Thanks to LinkedIn’s wonderful culture that has an emphasis on collaboration and mentorship, I was able to connect with engineers from across the engineering organization to find a role that combined my interests in accessibility engineering, and development for the main LinkedIn site. With that mentorship, I found a new role earlier this year on our LinkedIn Talent Solutions team, centered on the job search and evaluation engineering work.
I’ve always found LinkedIn to be very human in its approach to work, because everything we do stems from our mission to build economic opportunities and connections for people. The job search team is focused on trying to help people get jobs and with our accessibility impact, we make more jobs accessible to every member of the global workforce. This focus was also seen in other roles that I’ve had at LinkedIn. While on the LMS team, I got to work on our reflow efforts, which ensures that the pages in Campaign Manager are usable on many screen sizes and at different zoomed-in levels.
50M job seekers visit LinkedIn every week — resulting in 95 job applications every second, and six hires every minute. To help job seekers find their dream jobs at that scale is incredibly rewarding, and I feel very fortunate to contribute directly to those outcomes as an engineer.
Being there through the tough times
And LinkedIn’s human approach transcends the work itself. I grew up in Los Angeles, and I’m incredibly close to my parents, and two sisters: one who’s in high school, and one in college.
I remember getting pulled into a family emergency where I had to unexpectedly fly back home from San Francisco to help, and told my manager, “I’m not sure when I’ll be back [in San Francisco].” My team and managers were incredibly compassionate, and I was able to spend time with my family and fly back to visit them as needed to help support during this difficult time.
I was also able to be in Los Angeles from Thanksgiving to New Years with my family, working remotely from LA. The flexibility and earnest support I’ve received from my team during both the good and the tough times have meant the world.
Craftsmanship in engineering
On the technical side of the house, one of the things that impresses me about LinkedIn is engineering’s emphasis on craftsmanship here, especially on our Talent Solutions team. We invest a lot into the foundations of our code base and code quality, ensuring that we are writing code that we can build on in the future.
While working on new features for the site is always exciting, I am also grateful to have the opportunity to work on the efforts that improve the site behind the scenes, like documentation and other quality-of-life changes. Many teams at LinkedIn are trying to push foundational work initiatives like this forward. Documentation is one of those things that always comes up in developer productivity and happiness here at LinkedIn, so I’m glad to be able to contribute in ways that help make my colleagues’ work lives easier.

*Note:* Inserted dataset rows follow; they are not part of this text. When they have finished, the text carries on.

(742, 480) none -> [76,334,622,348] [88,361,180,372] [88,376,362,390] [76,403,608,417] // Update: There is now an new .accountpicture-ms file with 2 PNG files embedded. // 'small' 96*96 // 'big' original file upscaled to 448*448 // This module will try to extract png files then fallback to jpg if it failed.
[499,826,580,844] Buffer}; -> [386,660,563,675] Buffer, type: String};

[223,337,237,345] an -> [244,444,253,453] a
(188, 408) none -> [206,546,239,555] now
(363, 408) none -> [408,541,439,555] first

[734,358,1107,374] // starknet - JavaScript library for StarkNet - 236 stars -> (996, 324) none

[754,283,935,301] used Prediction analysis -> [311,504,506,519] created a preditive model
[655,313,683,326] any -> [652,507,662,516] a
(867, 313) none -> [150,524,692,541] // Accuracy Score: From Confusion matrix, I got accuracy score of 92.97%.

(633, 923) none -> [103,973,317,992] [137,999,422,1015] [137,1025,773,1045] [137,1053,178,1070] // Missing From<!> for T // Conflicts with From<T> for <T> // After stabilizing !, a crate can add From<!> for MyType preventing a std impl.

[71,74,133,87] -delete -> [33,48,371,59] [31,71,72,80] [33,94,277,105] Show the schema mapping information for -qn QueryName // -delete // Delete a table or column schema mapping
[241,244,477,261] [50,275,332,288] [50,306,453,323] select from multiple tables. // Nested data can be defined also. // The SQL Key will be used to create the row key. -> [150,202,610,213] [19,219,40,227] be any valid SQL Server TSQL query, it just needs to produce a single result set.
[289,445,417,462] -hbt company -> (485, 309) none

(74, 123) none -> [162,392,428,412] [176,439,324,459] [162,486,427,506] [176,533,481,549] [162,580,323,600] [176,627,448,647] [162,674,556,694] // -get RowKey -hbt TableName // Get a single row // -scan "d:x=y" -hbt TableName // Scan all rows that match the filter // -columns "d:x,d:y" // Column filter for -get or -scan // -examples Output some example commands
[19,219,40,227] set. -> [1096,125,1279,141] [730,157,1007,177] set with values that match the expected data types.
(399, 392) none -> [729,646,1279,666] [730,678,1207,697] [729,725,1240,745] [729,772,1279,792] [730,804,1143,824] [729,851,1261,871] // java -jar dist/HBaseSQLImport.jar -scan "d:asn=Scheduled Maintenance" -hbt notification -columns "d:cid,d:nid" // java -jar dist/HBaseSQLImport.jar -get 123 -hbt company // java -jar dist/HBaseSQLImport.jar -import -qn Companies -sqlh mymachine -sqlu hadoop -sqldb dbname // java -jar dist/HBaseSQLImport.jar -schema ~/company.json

Recently, my team discussed a situation with a contractor who came into the code base and thought our code tests did not make sense. This confusion sparked us to begin renaming the tests, changing the wording, and agreeing on the clearest way of labeling our code tests. I have so appreciated having space for these discussions; although product users will never see this, it is something that makes our code so much more reliable.
Breaking barriers through Women in Tech
Since I joined LinkedIn full-time in the midst of remote work during the pandemic, I wanted to find ways to connect with other engineers. I’m so thankful that LinkedIn has given me those opportunities; I was one of the founding members of the LinkedIn Marketing Solutions branch of Women in Tech (LMS WiT), and joined our Out@In (i.e., LGBTQIA+) Employee Resource Group (ERG). It is incredible how leadership opportunities aren’t gated to you based on age or company tenure at LinkedIn. I was able to grow and learn so much about what it means to be organized, to be a leader, and what it means to think about how I am in a position to help the WIT community, to facilitate these learnings.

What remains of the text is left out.